• **What is needed**
Everything in the data below is to be reproduced without any deviation.

======== Given information

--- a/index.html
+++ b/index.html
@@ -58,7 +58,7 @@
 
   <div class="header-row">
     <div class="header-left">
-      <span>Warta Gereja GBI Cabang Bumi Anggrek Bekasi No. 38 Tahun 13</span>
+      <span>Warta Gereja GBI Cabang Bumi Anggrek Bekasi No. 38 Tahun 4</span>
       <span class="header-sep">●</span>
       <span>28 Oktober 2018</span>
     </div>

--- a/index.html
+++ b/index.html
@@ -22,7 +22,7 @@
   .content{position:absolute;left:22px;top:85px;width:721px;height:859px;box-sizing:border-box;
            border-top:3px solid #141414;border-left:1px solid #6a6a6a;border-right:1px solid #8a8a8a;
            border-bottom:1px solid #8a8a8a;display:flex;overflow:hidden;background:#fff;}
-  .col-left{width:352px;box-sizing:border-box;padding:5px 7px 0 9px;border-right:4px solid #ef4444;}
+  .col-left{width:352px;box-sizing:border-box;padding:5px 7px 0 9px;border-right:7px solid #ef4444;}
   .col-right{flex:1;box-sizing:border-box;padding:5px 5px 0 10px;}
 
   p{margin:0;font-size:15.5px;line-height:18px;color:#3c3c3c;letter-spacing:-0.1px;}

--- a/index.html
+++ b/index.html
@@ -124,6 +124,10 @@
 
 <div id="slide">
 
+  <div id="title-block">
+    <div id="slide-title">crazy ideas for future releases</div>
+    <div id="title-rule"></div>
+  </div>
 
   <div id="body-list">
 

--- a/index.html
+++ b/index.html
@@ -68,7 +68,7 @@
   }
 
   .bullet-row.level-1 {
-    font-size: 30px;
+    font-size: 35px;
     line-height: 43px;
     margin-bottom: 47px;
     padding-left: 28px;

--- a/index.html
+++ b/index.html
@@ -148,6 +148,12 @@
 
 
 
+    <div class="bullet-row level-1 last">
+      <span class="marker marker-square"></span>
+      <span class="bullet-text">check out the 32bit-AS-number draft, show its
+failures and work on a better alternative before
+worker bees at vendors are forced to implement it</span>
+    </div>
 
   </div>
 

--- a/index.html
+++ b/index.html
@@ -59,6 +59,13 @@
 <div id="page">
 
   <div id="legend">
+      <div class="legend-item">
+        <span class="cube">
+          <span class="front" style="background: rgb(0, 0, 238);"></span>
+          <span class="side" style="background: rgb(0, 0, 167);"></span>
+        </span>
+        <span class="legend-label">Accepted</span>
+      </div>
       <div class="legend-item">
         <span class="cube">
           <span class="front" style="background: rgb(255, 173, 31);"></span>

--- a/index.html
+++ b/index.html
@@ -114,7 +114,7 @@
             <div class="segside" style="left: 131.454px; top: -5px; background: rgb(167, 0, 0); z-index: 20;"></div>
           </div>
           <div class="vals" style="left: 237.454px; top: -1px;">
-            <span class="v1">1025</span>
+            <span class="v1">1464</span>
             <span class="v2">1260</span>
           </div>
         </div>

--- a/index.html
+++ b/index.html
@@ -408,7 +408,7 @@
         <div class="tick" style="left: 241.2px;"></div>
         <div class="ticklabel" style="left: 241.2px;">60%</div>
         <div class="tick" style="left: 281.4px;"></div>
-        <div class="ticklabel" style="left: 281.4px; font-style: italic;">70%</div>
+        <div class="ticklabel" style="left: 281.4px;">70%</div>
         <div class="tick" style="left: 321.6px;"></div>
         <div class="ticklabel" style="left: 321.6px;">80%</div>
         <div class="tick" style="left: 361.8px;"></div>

================

• **Solution for this problem**
--- a/index.html
+++ b/index.html
@@ -58,7 +58,7 @@
 
   <div class="header-row">
     <div class="header-left">
-      <span>Warta Gereja GBI Cabang Bumi Anggrek Bekasi No. 38 Tahun 13</span>
+      <span>Warta Gereja GBI Cabang Bumi Anggrek Bekasi No. 38 Tahun 4</span>
       <span class="header-sep">●</span>
       <span>28 Oktober 2018</span>
     </div>

--- a/index.html
+++ b/index.html
@@ -22,7 +22,7 @@
   .content{position:absolute;left:22px;top:85px;width:721px;height:859px;box-sizing:border-box;
            border-top:3px solid #141414;border-left:1px solid #6a6a6a;border-right:1px solid #8a8a8a;
            border-bottom:1px solid #8a8a8a;display:flex;overflow:hidden;background:#fff;}
-  .col-left{width:352px;box-sizing:border-box;padding:5px 7px 0 9px;border-right:4px solid #ef4444;}
+  .col-left{width:352px;box-sizing:border-box;padding:5px 7px 0 9px;border-right:7px solid #ef4444;}
   .col-right{flex:1;box-sizing:border-box;padding:5px 5px 0 10px;}
 
   p{margin:0;font-size:15.5px;line-height:18px;color:#3c3c3c;letter-spacing:-0.1px;}

--- a/index.html
+++ b/index.html
@@ -124,6 +124,10 @@
 
 <div id="slide">
 
+  <div id="title-block">
+    <div id="slide-title">crazy ideas for future releases</div>
+    <div id="title-rule"></div>
+  </div>
 
   <div id="body-list">
 

--- a/index.html
+++ b/index.html
@@ -68,7 +68,7 @@
   }
 
   .bullet-row.level-1 {
-    font-size: 30px;
+    font-size: 35px;
     line-height: 43px;
     margin-bottom: 47px;
     padding-left: 28px;

--- a/index.html
+++ b/index.html
@@ -148,6 +148,12 @@
 
 
 
+    <div class="bullet-row level-1 last">
+      <span class="marker marker-square"></span>
+      <span class="bullet-text">check out the 32bit-AS-number draft, show its
+failures and work on a better alternative before
+worker bees at vendors are forced to implement it</span>
+    </div>
 
   </div>
 

--- a/index.html
+++ b/index.html
@@ -59,6 +59,13 @@
 <div id="page">
 
   <div id="legend">
+      <div class="legend-item">
+        <span class="cube">
+          <span class="front" style="background: rgb(0, 0, 238);"></span>
+          <span class="side" style="background: rgb(0, 0, 167);"></span>
+        </span>
+        <span class="legend-label">Accepted</span>
+      </div>
       <div class="legend-item">
         <span class="cube">
           <span class="front" style="background: rgb(255, 173, 31);"></span>

--- a/index.html
+++ b/index.html
@@ -114,7 +114,7 @@
             <div class="segside" style="left: 131.454px; top: -5px; background: rgb(167, 0, 0); z-index: 20;"></div>
           </div>
           <div class="vals" style="left: 237.454px; top: -1px;">
-            <span class="v1">1025</span>
+            <span class="v1">1464</span>
             <span class="v2">1260</span>
           </div>
         </div>

--- a/index.html
+++ b/index.html
@@ -408,7 +408,7 @@
         <div class="tick" style="left: 241.2px;"></div>
         <div class="ticklabel" style="left: 241.2px;">60%</div>
         <div class="tick" style="left: 281.4px;"></div>
-        <div class="ticklabel" style="left: 281.4px; font-style: italic;">70%</div>
+        <div class="ticklabel" style="left: 281.4px;">70%</div>
         <div class="tick" style="left: 321.6px;"></div>
         <div class="ticklabel" style="left: 321.6px;">80%</div>
         <div class="tick" style="left: 361.8px;"></div>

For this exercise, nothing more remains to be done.